Mr. Mueller argues that the discussion on the relevance of fair use is just window dressing and that "the U.S. government has also concluded that Google can't make a 'fair use' argument based on compatibility or interoperability because of the specifics of this case". Based, as far as I can tell, only on that sentence (and a repetition later), never mind that the brief also explicitly mentions that Google's argument about programmer fluency (i.e. even if Android isn't compatible with Java software, it avoids lock-in by letting programmers use their existing skills) is relevant to fair use... or the fact that the issue which is supposedly pivotal is only mentioned in passing... or that the appeals judgement which Google is trying to get overruled already states, and the brief quotes, that there are not yet "sufficient factual findings" regarding the questions involved in fair use - for the DoJ to actually be rejecting Google's fair use argument, it would have to be supposing that there are already sufficient findings, without actually saying so.
So much for that.
But let's get back to that statement, about Android not being compatible with Java programs. If you're like me, you found it absurd on its face when it first showed up in the appeals judgement, because while Android is not compatible with entire JME applications, it is compatible with many Java libraries and with non-UI code, which in reality is extremely important if you're trying to port your Java codebase to Android. I think (correct me if I'm wrong) that Google can't really start an argument over it, because Oracle made these contentions at trial and Google did not contest them then. I fail to understand how Google's lawyers allowed such a misleading claim to reach a jury when it did - maybe, as non-programmers, they didn't fully understand the issue either. But in any case, if the Supreme Court rejects Google's case and there is a new trial on fair use, Google will have a chance to start fresh with the whole line of reasoning.
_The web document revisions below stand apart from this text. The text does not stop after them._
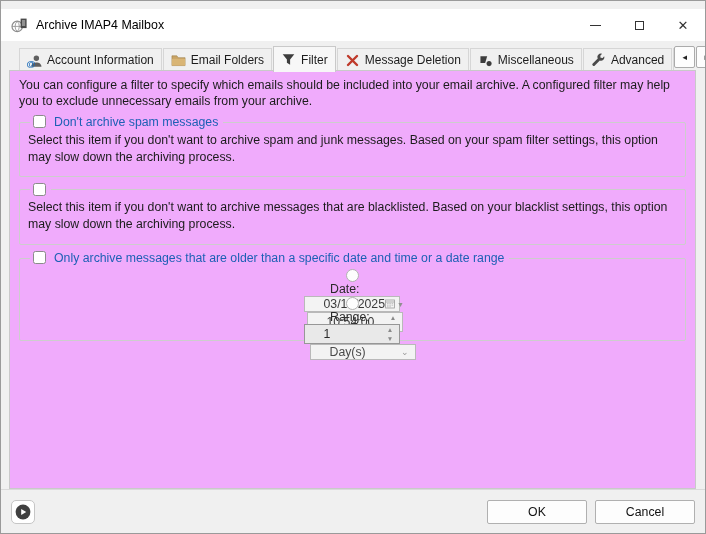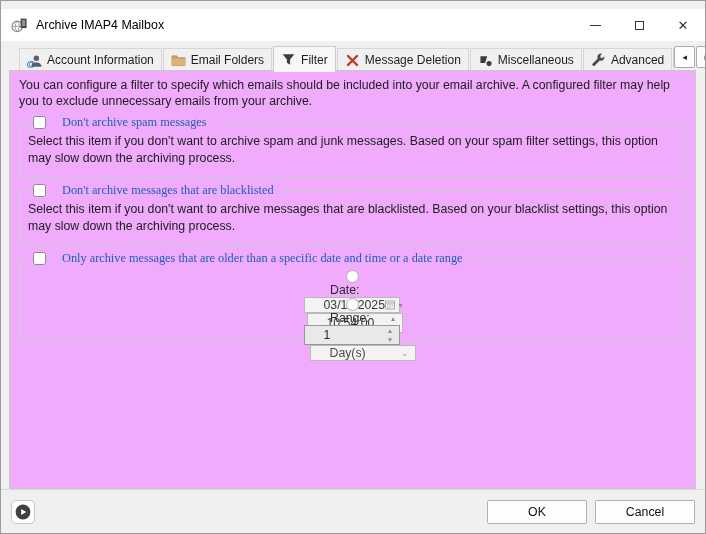--- a/index.html
+++ b/index.html
@@ -36,21 +36,21 @@
   .tab-scroll { margin-left:auto; align-self:flex-start; display:flex; gap:1px; flex-shrink:0; z-index:4; }
   .scroll-btn { width:21px; height:22px; background:#fdfdfd; border:1px solid #ababab; border-radius:2px;
                 display:flex; align-items:center; justify-content:center; font-size:9px; color:#222; cursor:default; }
 
   
   .tabpage { position:absolute; left:8px; top:69px; right:9px; bottom:44px;
              background:#f0abfc; border:1px solid #c9c9c9; z-index:2; padding:6px 9px 0 9px; }
   .intro { line-height:16px; color:#1c1c1c; }
 
   fieldset.group { border:1px solid #cdcdcd; border-radius:2px; margin:6px 0 0 0; padding:0 10px 6px 8px; }
-  fieldset.group legend { display:flex; align-items:center; gap:16px; padding:0 5px 0 3px; margin-left:2px;font-family:Liberation Serif, serif; }
+  fieldset.group legend { display:flex; align-items:flex-start; gap:8px; padding:0 5px 0 3px; margin-left:2px; }
   .g1,.g2,.g3 { height:62px; }
   .g4 { height:90px; }
   .checkbox { width:13px; height:13px; background:#fff; border:1px solid #8b8b8b; border-radius:2.5px; flex-shrink:0; }
   .group-label { color:#1d60b5; }
   .group-desc { margin-top:3px; line-height:16.5px; color:#1c1c1c; }
 
   
   .df-row { display:flex; align-items:center; height:24px; margin-top:4px;flex-direction:column; }
   .radio { width:13px; height:13px; border:1px solid #b2b2b2; border-radius:50%; background:#fdfdfd; flex-shrink:0; margin-left:2px; }
   .df-label { width:50px; margin-left:7px; color:#2a2a2a; }
@@ -165,21 +165,20 @@
       <legend>
         <span class="checkbox"></span>
         <span class="group-label">Don't archive spam messages</span>
       </legend>
       <div class="group-desc">Select this item if you don't want to archive spam and junk messages. Based on your spam filter settings, this option may slow down the archiving process.</div>
     </fieldset>
 
     <fieldset class="group g2">
       <legend>
         <span class="checkbox"></span>
-        <span class="group-label">Don't archive messages that are blacklisted</span>
       </legend>
       <div class="group-desc">Select this item if you don't want to archive messages that are blacklisted. Based on your blacklist settings, this option may slow down the archiving process.</div>
     </fieldset>
 
 
     <fieldset class="group g4">
       <legend>
         <span class="checkbox"></span>
         <span class="group-label">Only archive messages that are older than a specific date and time or a date range</span>
       </legend>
It will arguably be better for all of us if the Supreme Court accepts the case anyway and decides Oracle has indeed failed at the first hurdle - that Google has not copied something copyrightable in the first place - because the more uncertainty there is around clean room reimplementations in general, the more people will be discouraged from working on such projects, decreasing interoperability. Also, fair use is partially a question of fact (as opposed to law) and thus for a jury, and while I wouldn't trust judges these days to truly understand the facts and actual practices around software issues, as opposed to making analogies that act like a funhouse mirror... I trust randomly selected juries even less. But in reality, the applicability of copyrightability vs. fair use is a relatively arcane question that will be decided in part by however the statute happens to be worded, and Oracle getting to the next hurdle instead is not the end of the world.
Also, even if the lack of compatibility with entire applications is (implicitly or explicitly) found critical in such an argument, projects like Wine which are more principled about compatibility and do run entire existing applications will have some wiggle room. So don't despair...
Pro: I guess if you hate Google because you love Steve Jobs or something it looks like a win.
Or was it neither, and you just like using rhetorical devices to bolster your weak points?
Oracle makes a bunch of money from Android.
Cons:
Kills innovation for fear of lawsuits. Feeds the patent trolls.
(I am not saying the DoJ opinion is good in any regards whatsoever, to be clear)
It also means SQL, C, C++, POSIX, and more stuff that I can count are forbiden land for open source, and every company making products that include or derivate from them own a non-negotiable unknow amount to some party.
The US is no longer a country ruled by law. If anything the more ridiculous and barbaric the government becomes the better as it will only swell the ranks of those who realize the government is illegitimate.